# [Task details]
Could you print the listing again exactly, omitting the pictures?

# [Listed records]
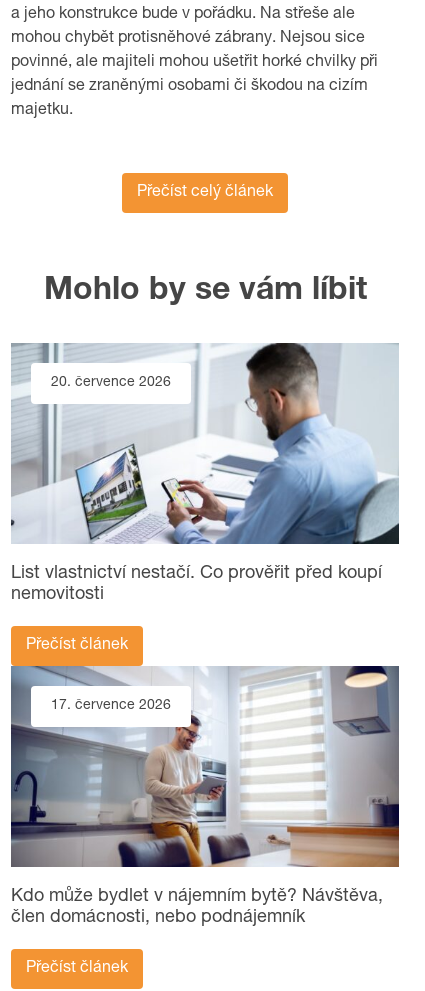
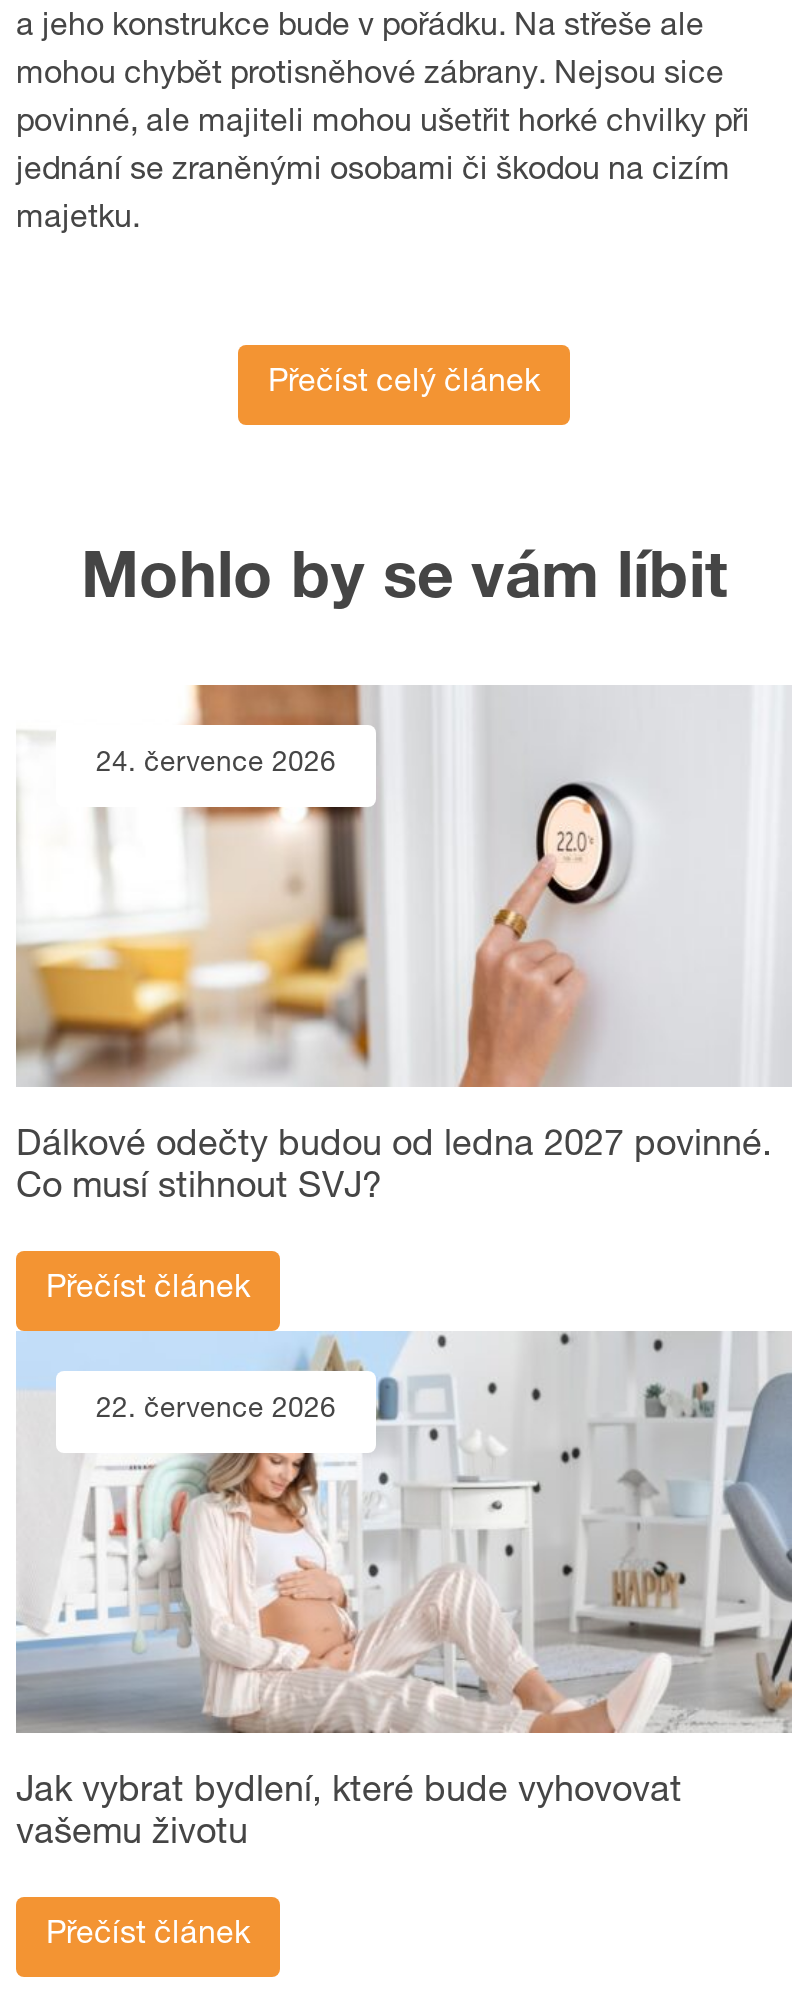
- [image]
- 20. července 2026
+ [image]
+ 24. července 2026

- List vlastnictví nestačí. Co prověřit před koupí
- nemovitosti
+ Dálkové odečty budou od ledna 2027 povinné.
+ Co musí stihnout SVJ?

- [image]
- 17. července 2026
+ [image]
+ 22. července 2026

- Kdo může bydlet v nájemním bytě? Návštěva,
- člen domácnosti, nebo podnájemník
+ Jak vybrat bydlení, které bude vyhovovat
+ vašemu životu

# [Final answer]
- [image]
- 20. července 2026
+ [image]
+ 24. července 2026

- List vlastnictví nestačí. Co prověřit před koupí
- nemovitosti
+ Dálkové odečty budou od ledna 2027 povinné.
+ Co musí stihnout SVJ?

- [image]
- 17. července 2026
+ [image]
+ 22. července 2026

- Kdo může bydlet v nájemním bytě? Návštěva,
- člen domácnosti, nebo podnájemník
+ Jak vybrat bydlení, které bude vyhovovat
+ vašemu životu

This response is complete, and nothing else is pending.